# Mindestanforderung einer Software



## Kassel (9. Mai 2011)

Hi Comunity,

wie kann ich die Mindestanforderung meiner Software ermitteln ?? 
Also  Speicherbedarf, Prozessorleistung ... usw ... gibt es ein StressTool das dies ermitteln kann oder wie werden die Mindestanforderungen bestimmt ?


----------



## Asgar13 (9. Mai 2011)

Wenn du kein Tool findest, dann kannst du dir eine Vm machen und die Systemanforderung Stück für Stück herunterschrauben.

Habe irgendwo schon mal gehört, das die Entwickler z.B. von Spielen auf mehreren verschiedenen PCs ihre Software testen.


----------



## Kassel (9. Mai 2011)

Also es auf verschiedenen PC's zu testen mit verschiedenen Konfiguration ist für mich leider nicht möglich - jedoch gefällt mir die Idee mit einer VM ... kann ich denn der VM sagen du bist jetzt ein System mit CPU=800MHz , RAM = 256MB usw ???

und welche VM gibt es die so etwas kann ?


Ich dachte immer das VM's zwar einen anderen PC Virtualisieren - um z.B: linux und Windows auf einem rechner zu haben aber mir war noch unbekannt dass man auch die konfiguration eines virtuellen pc's einrichten kann ...

also ich kenne nur VM ware ... hoffe es geht damit


----------



## AmunRa (9. Mai 2011)

Ja das kannst du.

Der VMWarePlayer kann VMs erstellen und auch später manche Einstellungen wieder ändern.
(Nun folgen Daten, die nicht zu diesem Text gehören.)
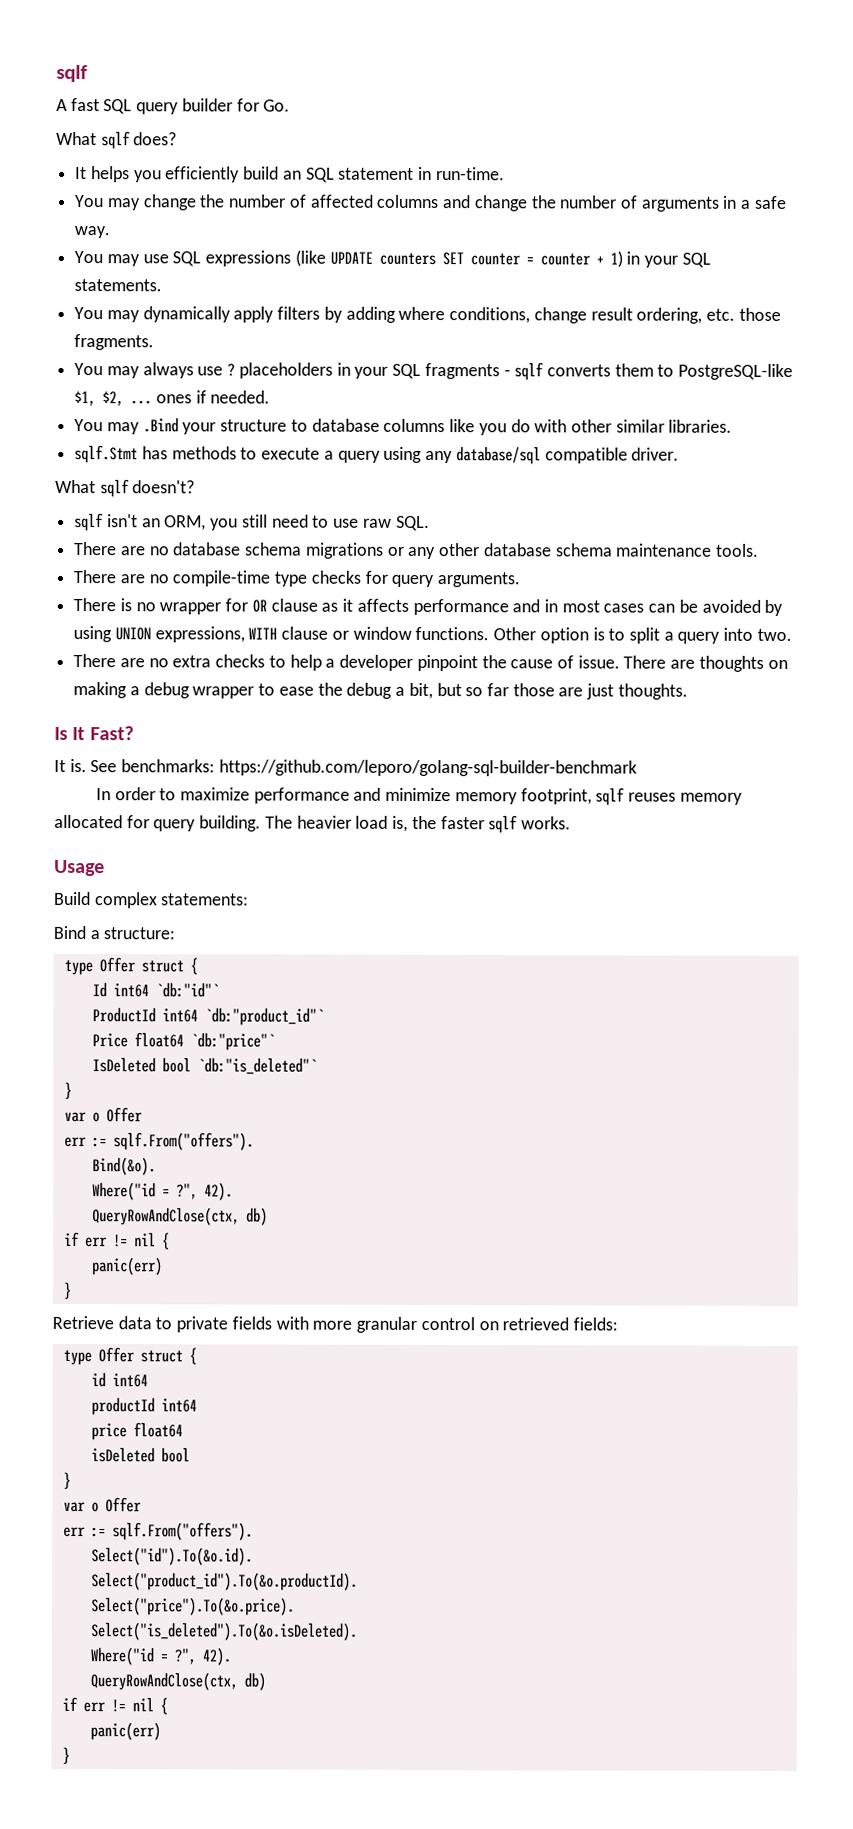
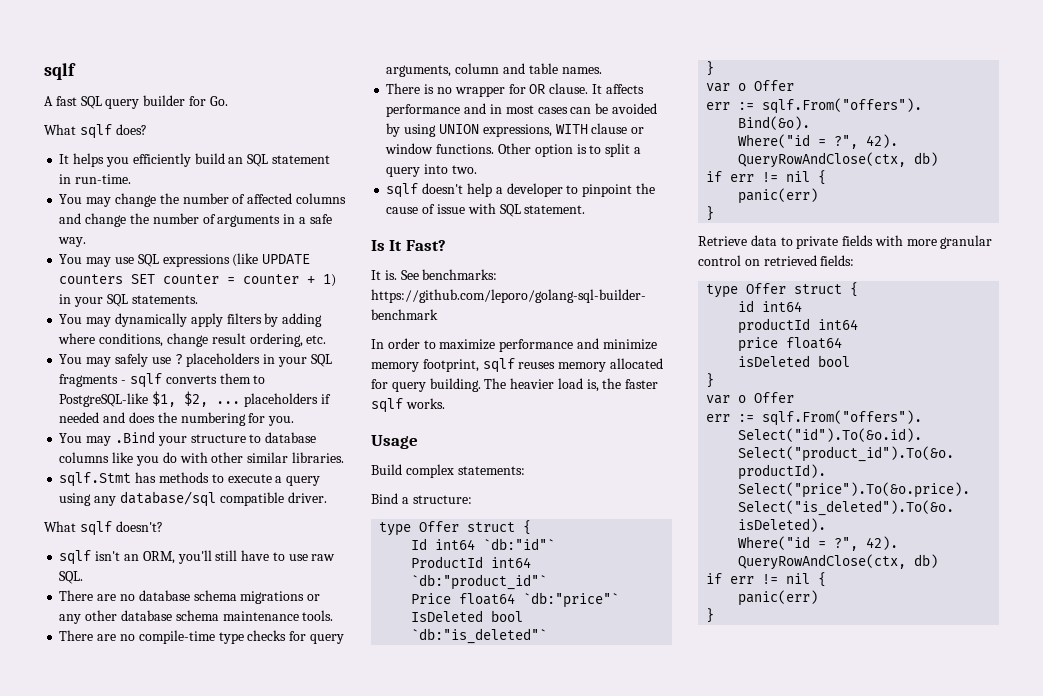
[738,307,781,321] [74,334,155,351] [74,362,194,379] those fragments. // You may always -> [59,353,148,367] // You may safely
[155,390,271,404] ones if needed. -> [243,393,331,407] [59,412,295,426] placeholders if needed and does the numbering for you.
[210,514,309,531] you still need -> [177,550,270,564] you'll still have
[437,572,521,588] arguments. -> [386,63,602,77] arguments, column and table names.
[270,598,354,612] clause as it -> [549,83,602,94] clause. It
[73,654,286,668] There are no extra checks to -> [386,183,464,198] sqlf doesn't
(414, 662) none -> [566,185,579,194] to
[577,655,788,672] [73,682,688,700] issue. There are thoughts on making a debug wrapper to ease the debug a bit, but so far those are just thoughts. -> [436,203,586,217] issue with SQL statement.

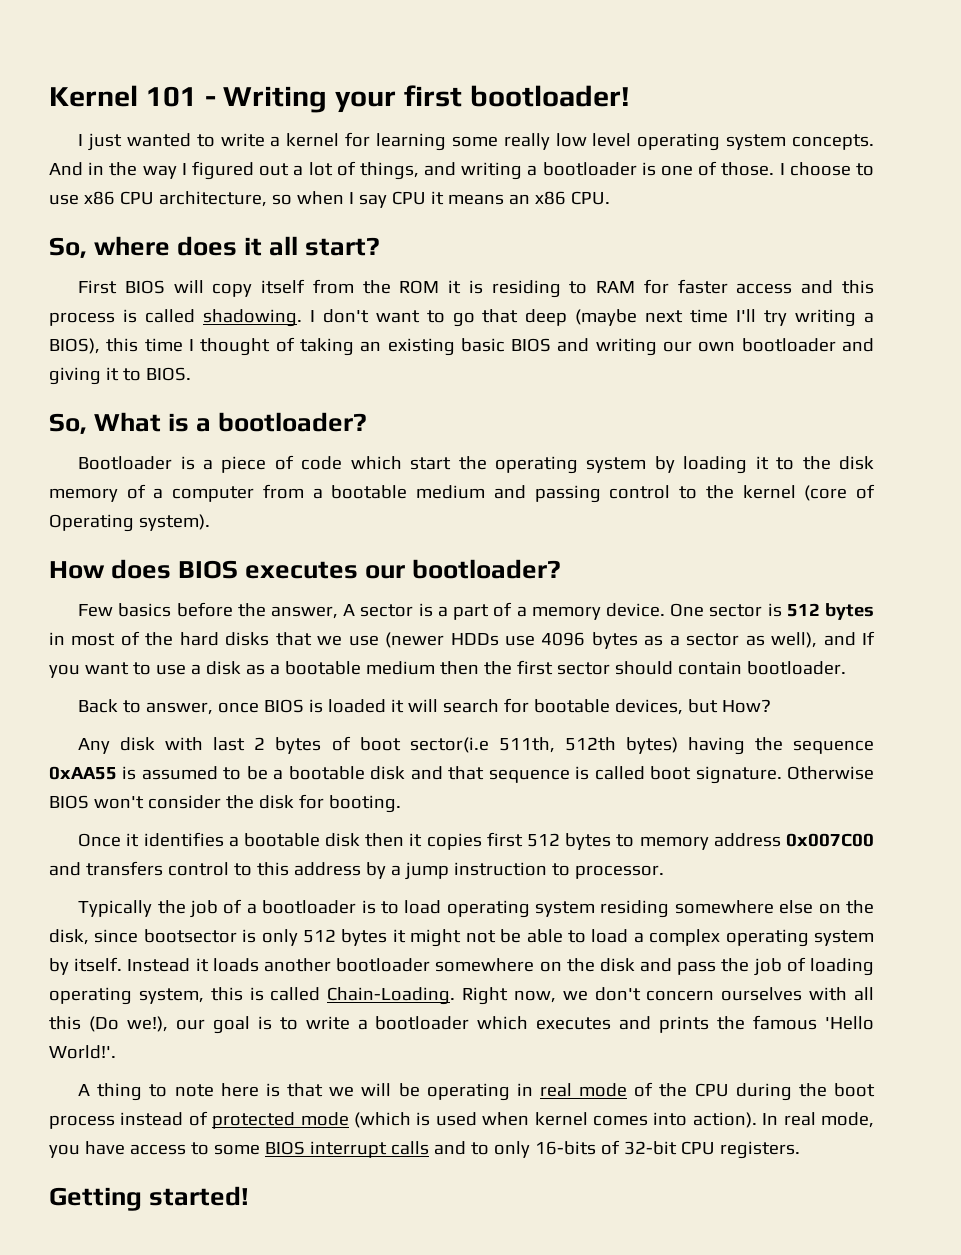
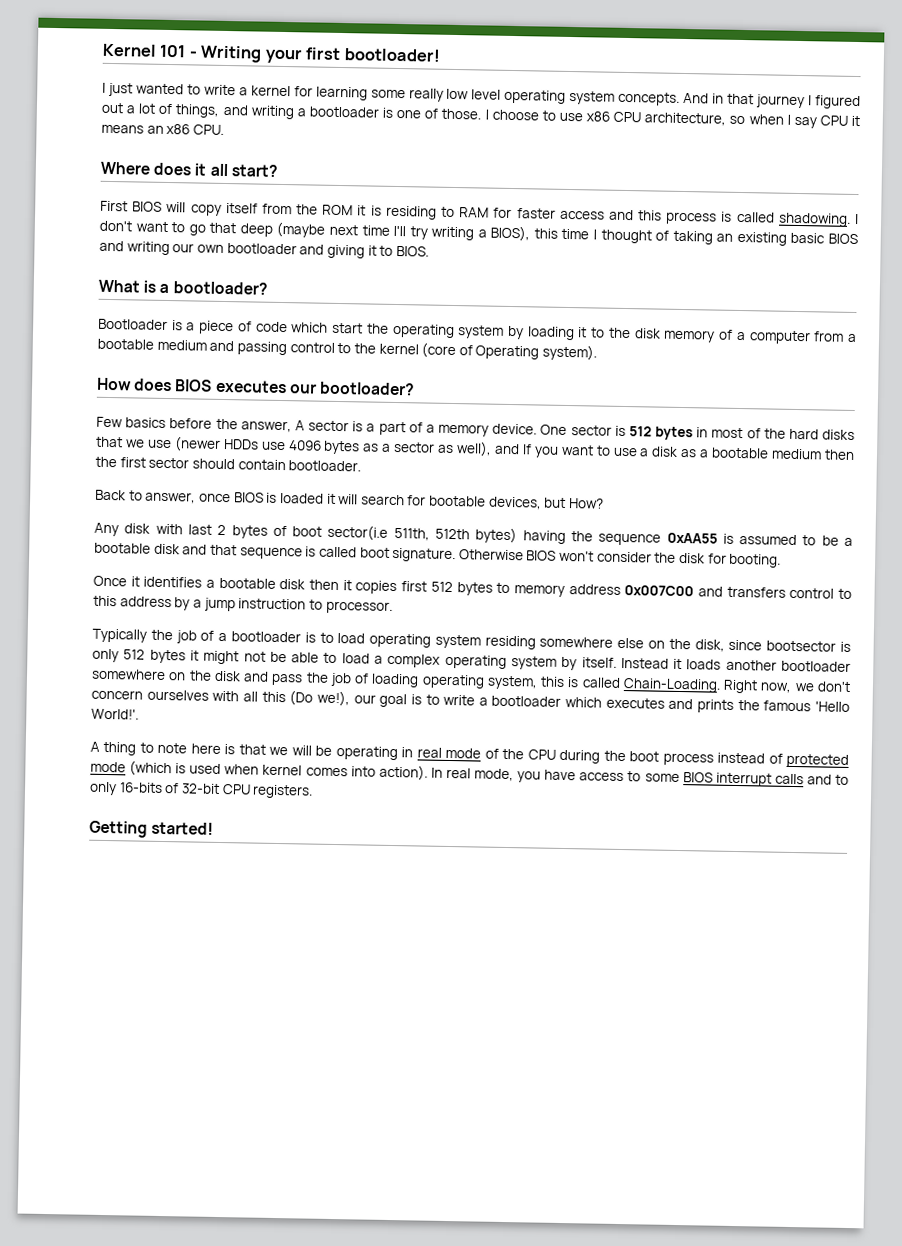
[109,162,177,179] the way -> [727,93,806,109] that journey
[49,236,171,258] So, where -> [100,161,150,175] Where
[49,413,87,434] So, -> (429, 251) none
Und ist kostenlos. VMWareWorkstation ist die Bezahlvariante.


----------



## XHelp (9. Mai 2011)

Was sind das für Funktionen, wo du dir wegen den Mindestanforderungen Sorgen machst? Vllt ist es gar nicht notwendig?


----------



## Kassel (9. Mai 2011)

Eigentlich mache ich mir überhaupt keine Sorgen - meiner Schätzung nach kann es ein 1GHz PC locker schaffen es ist ein ~40MB Projekt ( datenbank anbindung, anzeigen , modelle , ... ) jedoch möchte ich in die Dokumentation reinschreiben was an Hardware nötig ist um einen flüssigen Betrieb zu gewährleisten 

wie du ja weisst mögen es Endbenutzer Zahlen zu sehen ... Mindestens: CPU 1GHz , RAM 512MB usw ...
muss halt sein


----------



## Guybrush Threepwood (9. Mai 2011)

Das klingt doch schon mal gut: Nimm Dir einen leistungsschwachen Rechner, z. B. ein Netbook und schaue, ob es dort läuft. Die Spezifikationen des Rechners schreibst Du dann in die empfohlenen Systemspezifikationen rein. Dann wissen Anwender, mit welcher Hardware sie auf der sicheren Seite sind, auch wenn das Programm auch noch bei noch leistungsschwächerer Hardware laufen könnte.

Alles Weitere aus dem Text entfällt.